Founded in 1973 and headquartered in Arlington, Virginia, ALEC is a nonprofit organization of conservative state legislators and private sector representatives who draft and share model state-level legislation for distribution among U.S. state governments. ALEC’s big Republican names in terms of its listed “alumni” who are now in public office include Vice President Mike Pence; Energy Secretary and former Texas Gov. Rick Perry; six state governors (Louisiana, Alabama, Iowa, Missouri, South Dakota and Georgia); 15 U.S. senators; and 56 U.S. House members.

“HB 3557 is the Texas version of model legislation developed by [ALEC] in response to the Dakota Access Pipeline protests and other oil and gas-related demonstrations in recent years. The bill adds significant criminal penalties to any protest activity which destroys facilities or impairs or interferes with the operations of ‘critical infrastructure,’” a passage from the website states.

Society of Native Nations Campaign Manager Jennifer K. Falcon called the legislation “a fear tactic to dissuade environmental justice movements like Standing Rock from challenging the continued use of fossil fuels.”

That’s an interesting point. The late, great inventor Nikola Tesla showed us long ago that our energy alternatives are much broader and infinitely cheaper than even the alternative-energy industry will admit—meaning so-called “fossil fuels” could have been demoted long ago had Tesla’s realistic and profound insights on free energy not been so tightly suppressed.


As it stands, hydrocarbons will be with us for the foreseeable future, even though Clara Ford, the wife of automotive magnate Henry Ford, had an all-electric car in 1914.

Clara’s car and the even more impressive EV-1—an attractively designed, super-quiet entirely electric car, of which only 1,117 were ever made before the car’s production was reportedly scuttled and the existing cars destroyed behind the scenes due to the schemes of the big established automakers—are both on display at the Henry Ford Museum in Dearborn, Michigan.

This proves, ironically,  that sometimes time itself is turned on its head and our best accomplishments are behind us, due to the  obstacles thrown in our path by those wanting to maintain the “status quo” at all costs—a pattern that Awakening News sees over and over again across a range of critical issues, from groundwater preservation, to monetary policy etc.

Notably, a promotional post from the museum’s website notes, “In the years before World War I many women chose electric cars because they started instantly without hand cranking and had no difficult-to-shift transmission.

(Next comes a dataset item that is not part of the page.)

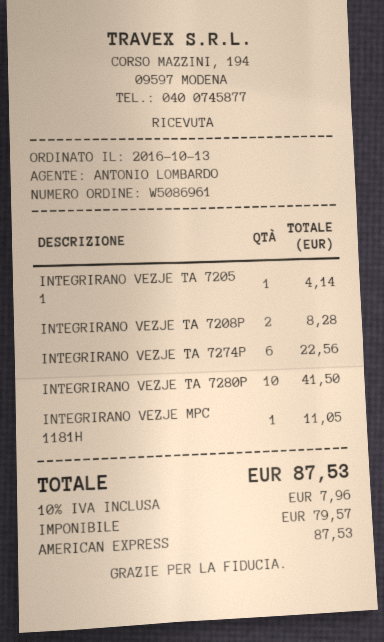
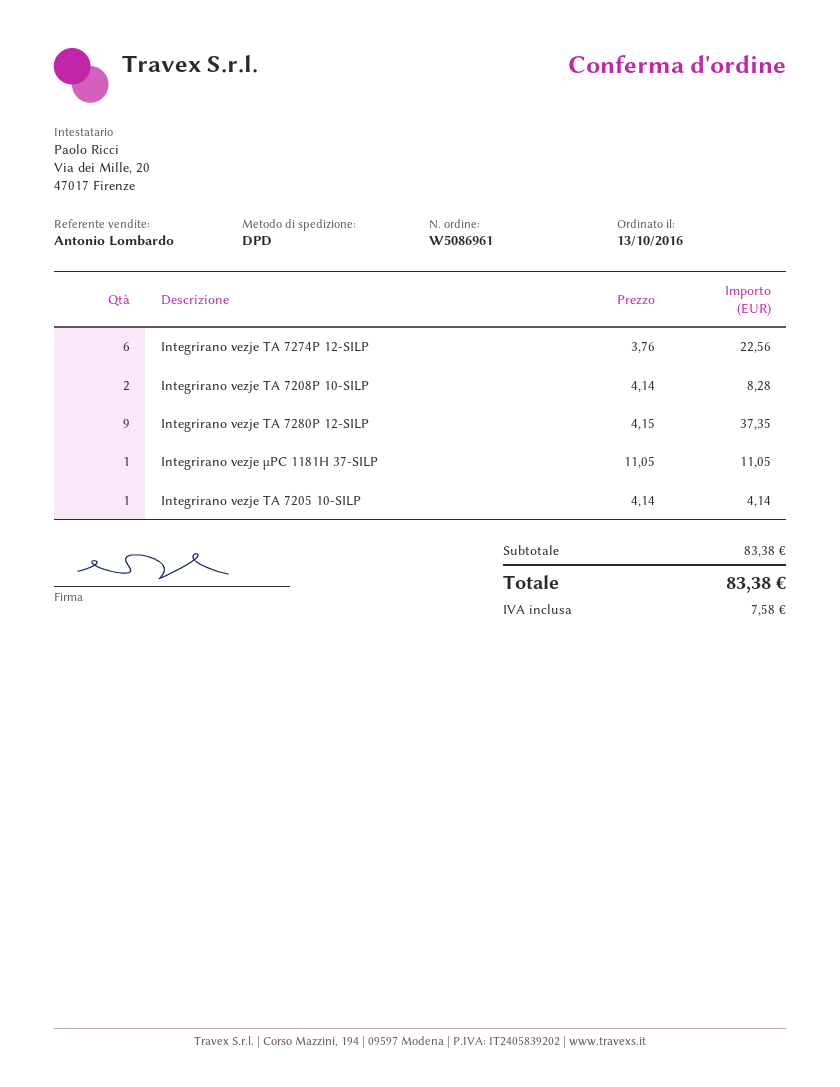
INTEGRIRANO VEZJE TA 7280P: 10 for 41.50 -> 9 for 37.35
tax: 7.96 -> 7.58
total: 87.53 -> 83.38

The superintendent of the Detroit Electric factory employed his daughter, Lillian Reynolds, to sell to women, including Clara Ford, who drove this car into the 1930s.”

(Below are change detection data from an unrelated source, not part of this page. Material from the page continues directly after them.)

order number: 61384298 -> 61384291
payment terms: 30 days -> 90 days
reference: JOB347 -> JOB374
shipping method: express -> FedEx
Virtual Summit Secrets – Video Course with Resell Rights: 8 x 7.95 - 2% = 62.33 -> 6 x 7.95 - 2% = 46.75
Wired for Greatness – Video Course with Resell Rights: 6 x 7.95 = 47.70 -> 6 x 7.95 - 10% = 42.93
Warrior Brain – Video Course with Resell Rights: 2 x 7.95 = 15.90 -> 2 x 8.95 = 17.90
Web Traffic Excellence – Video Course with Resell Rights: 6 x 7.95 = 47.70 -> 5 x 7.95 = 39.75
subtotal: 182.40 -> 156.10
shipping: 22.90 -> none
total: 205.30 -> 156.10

See this link for much more on the history of the EV-1.


As for the Texas legislation, while no one should advocate for the malicious destruction of pipeline equipment, and although pipeline projects such as the Keystone (which originates in Canada and enters the U.S.) help keep Western countries more energy independent from Middle Eastern sources, there are already laws on the books regarding trespassing and defacement or destruction of property.

One thing’s for sure. As long as our courts continue their biased approach, the empowered corporations will lack the incentive to properly reimburse and treat fairly the landowners in eminent domain cases; nor will they seek new ways to power our country that would avoid protests altogether.